====== Data for review

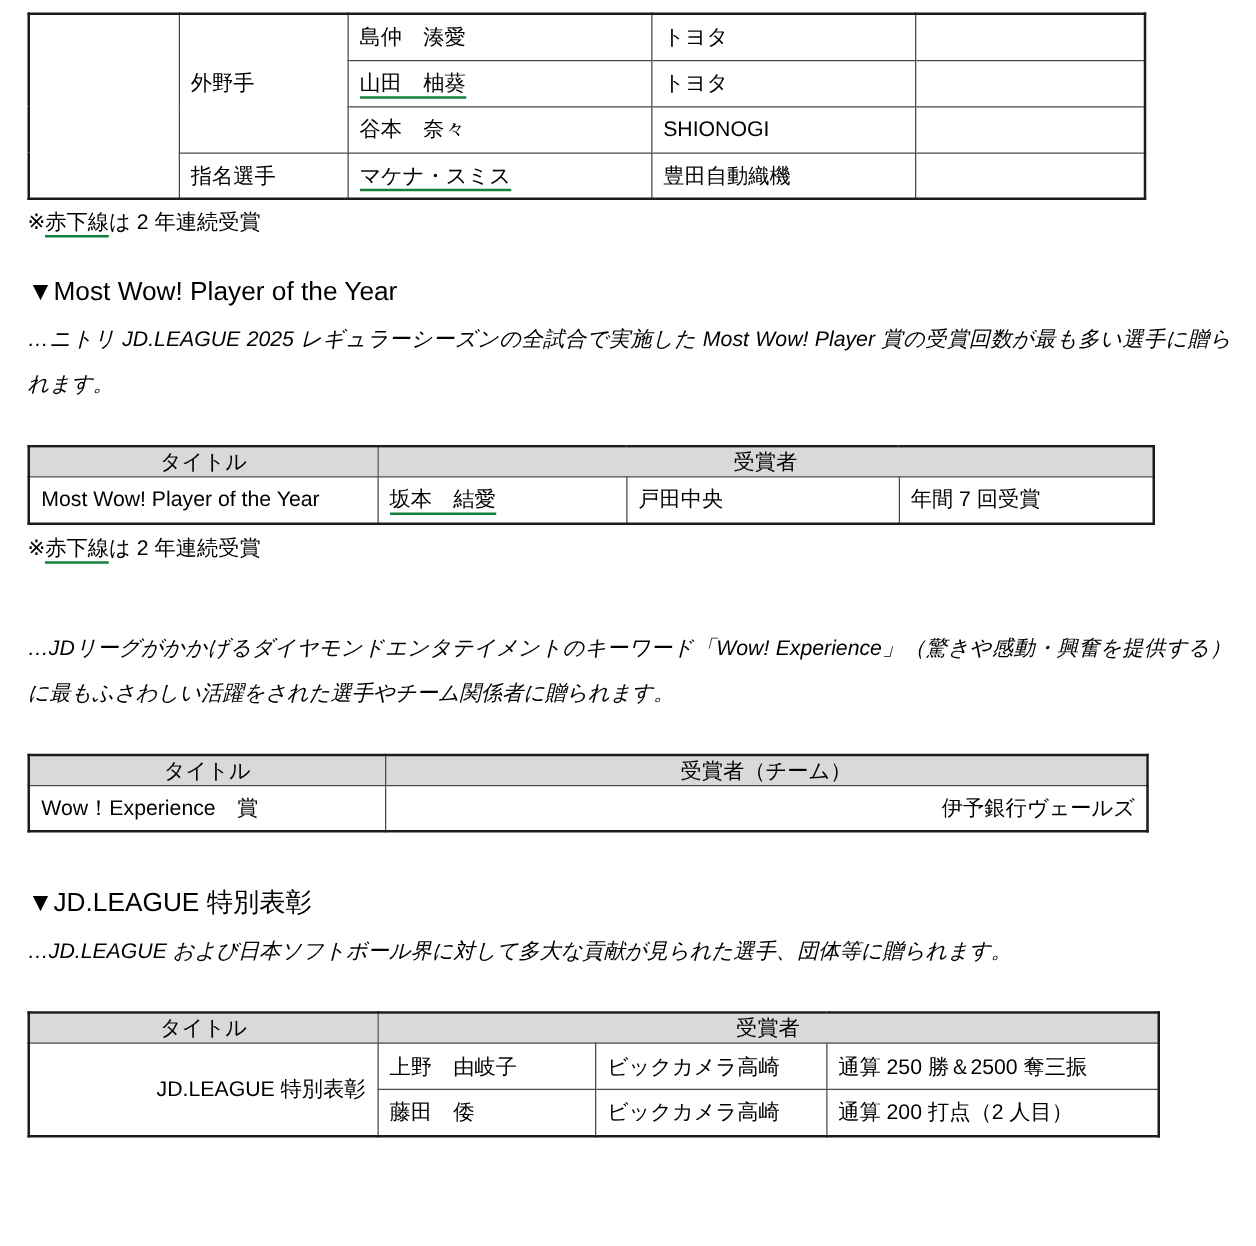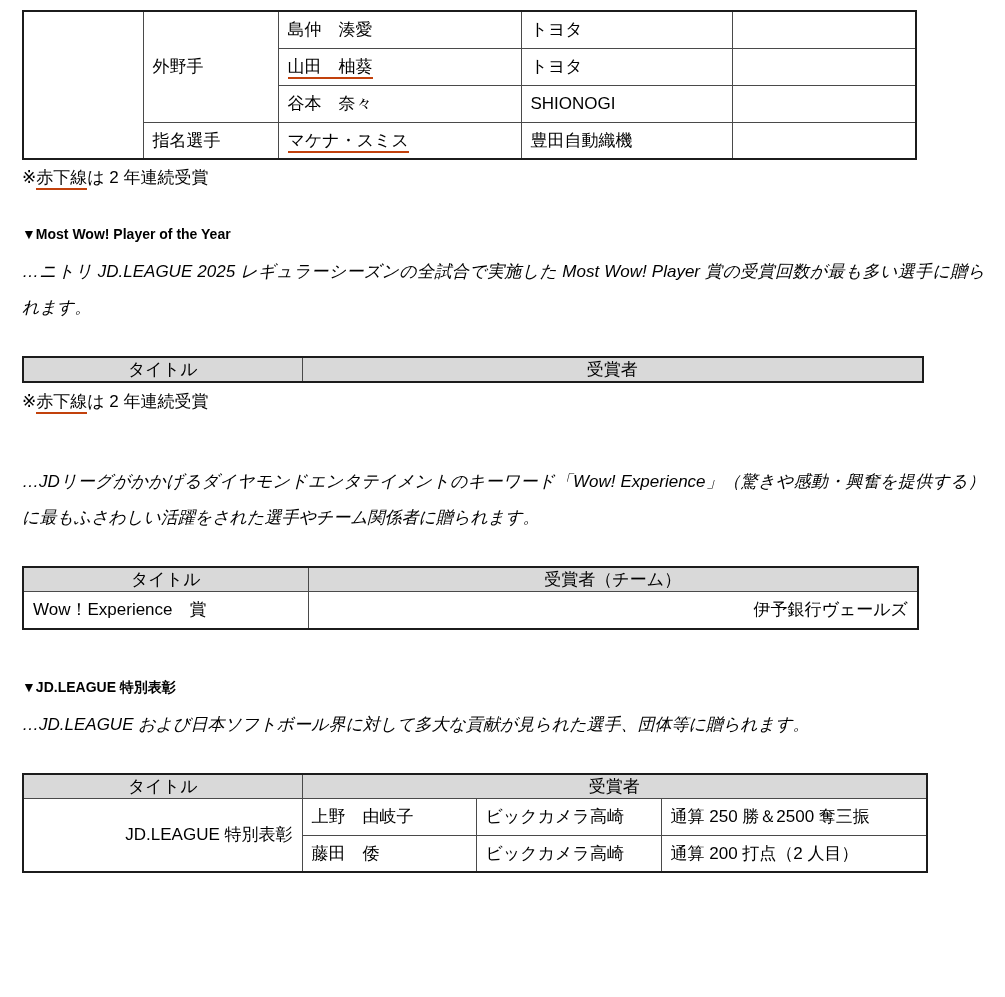"山田 柚葵" .ru { border-bottom: 2px solid #c2410c -> 2px solid #15803d }
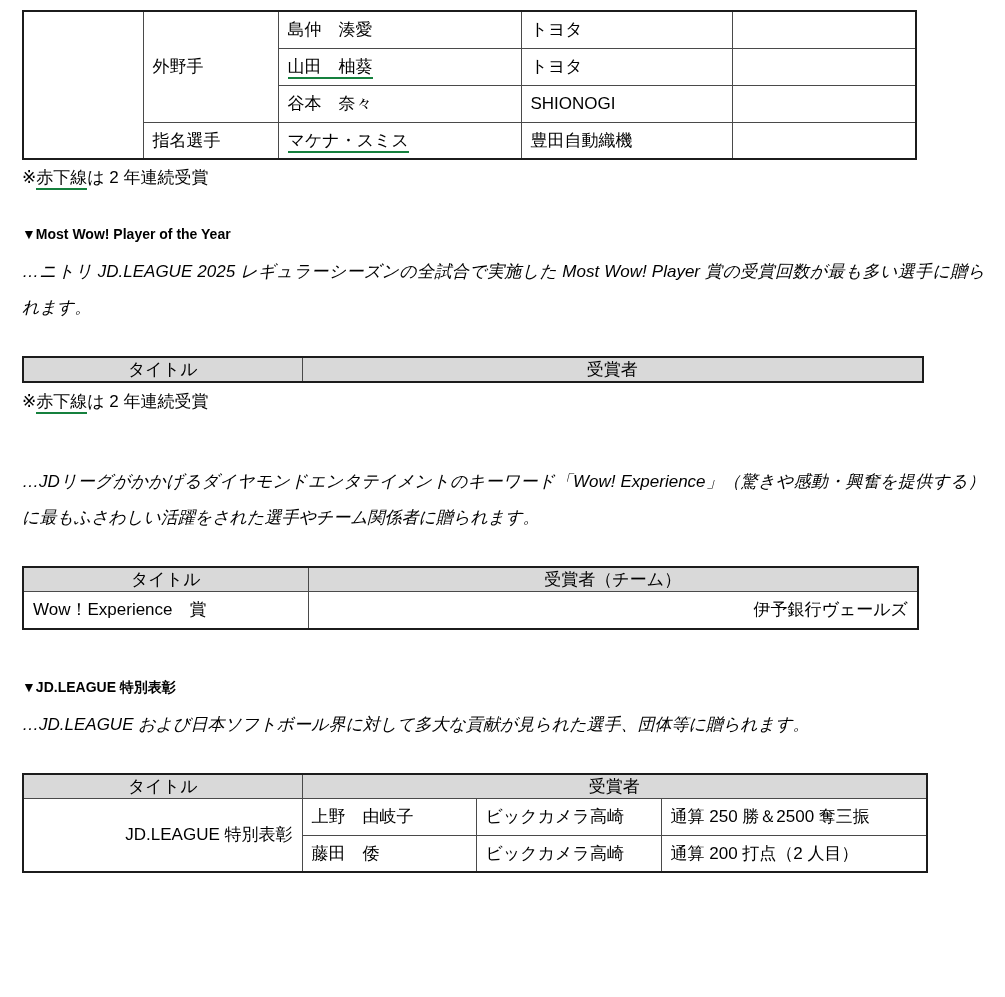"▼Most Wow! Player of the" .sec-head { font-size: 14px -> 21px; font-weight: bold -> normal }
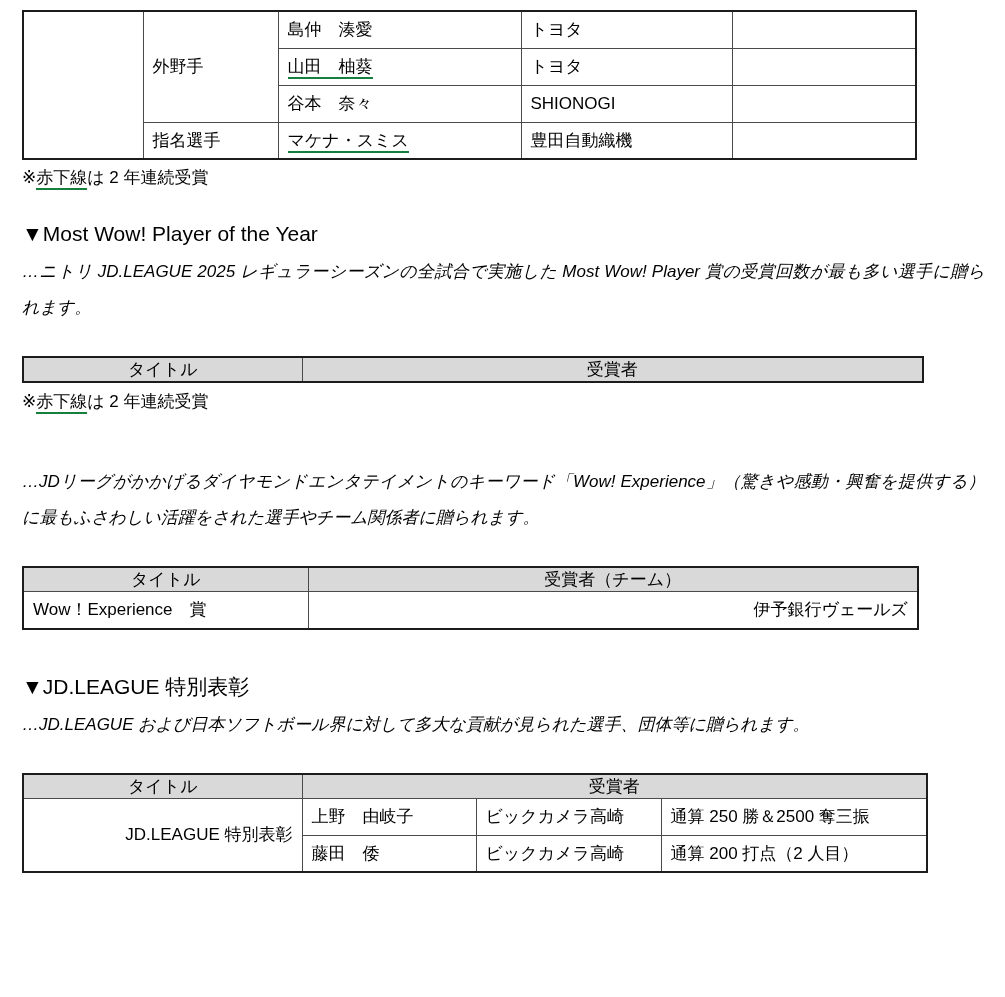"Most Wow! Player of the" tr { html: none -> <tr> <td>Most Wow! Player of the Year</td> <td><span>坂本 結愛</span></td> <td>戸田中央</td> <td>年間 7 回受賞</td> </tr> }
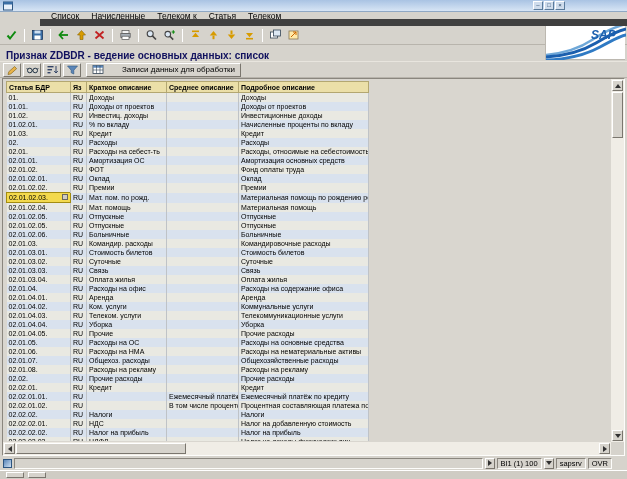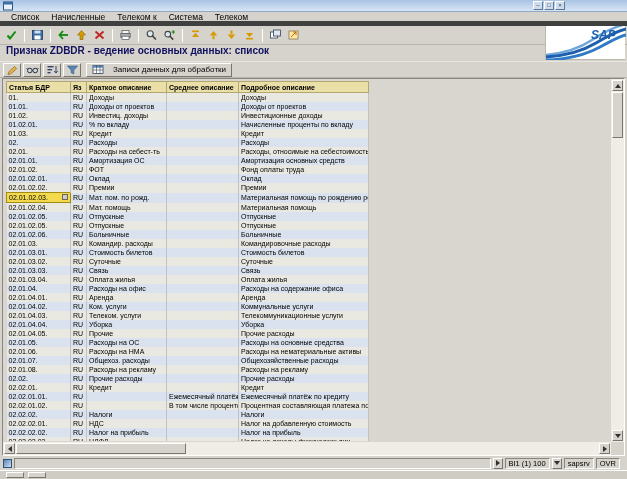"Список" .menubar { border-bottom: 5px solid #404040 -> 7px solid #404040; margin-left: none -> 40px }
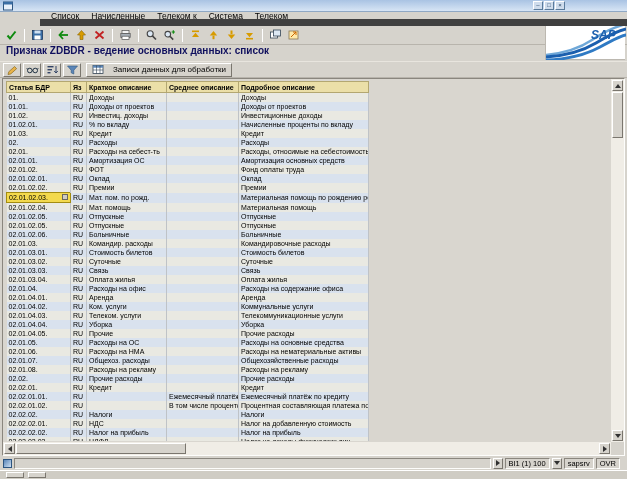"Система" span.menu-item { text: Система -> Статья }
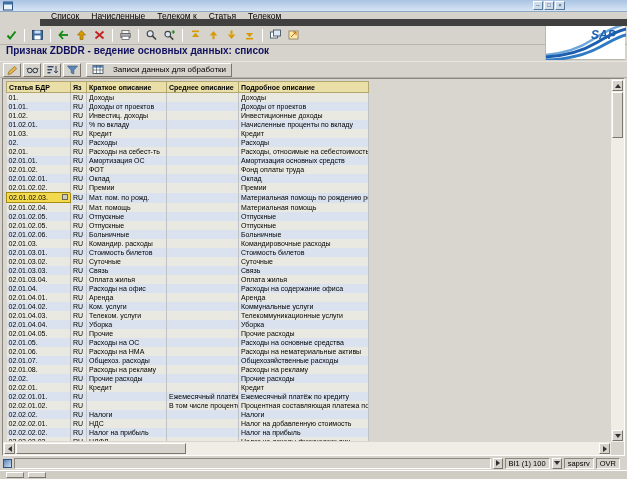"Признак ZDBDR - ведение основных" .title-row { align-items: flex-start -> flex-end }
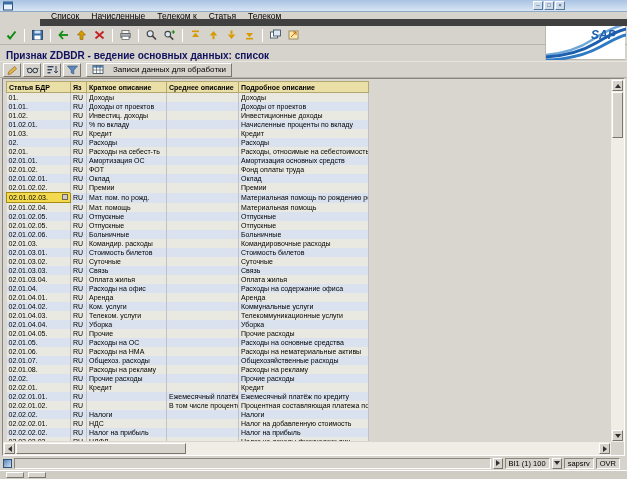"Записи данных для обработки" .process-btn { gap: 9px -> 18px }
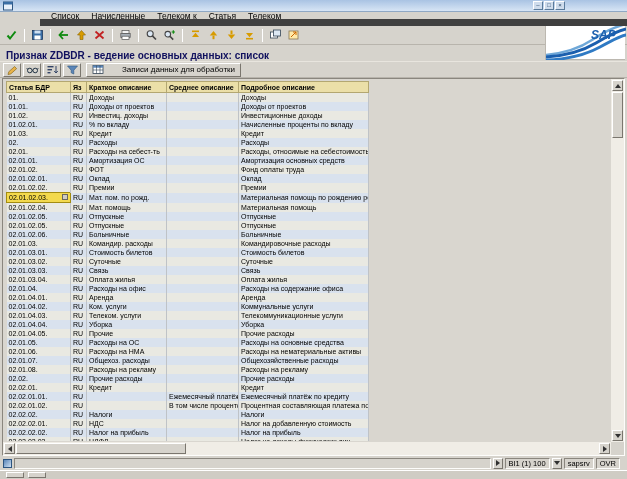"BI1 (1) 100" .statusbar { right: 4px -> 12px }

============

Work required. Could you repeat, exactly and with nothing added, the lines from the top of the entries above through the line that holds "html: none ->", leaving out any pictures?

Response below.
"山田 柚葵" .ru { border-bottom: 2px solid #c2410c -> 2px solid #15803d }
"▼Most Wow! Player of the" .sec-head { font-size: 14px -> 21px; font-weight: bold -> normal }
"Most Wow! Player of the" tr { html: none -> <tr> <td>Most Wow! Player of the Year</td> <td><span>坂本 結愛</span></td> <td>戸田中央</td> <td>年間 7 回受賞</td> </tr> }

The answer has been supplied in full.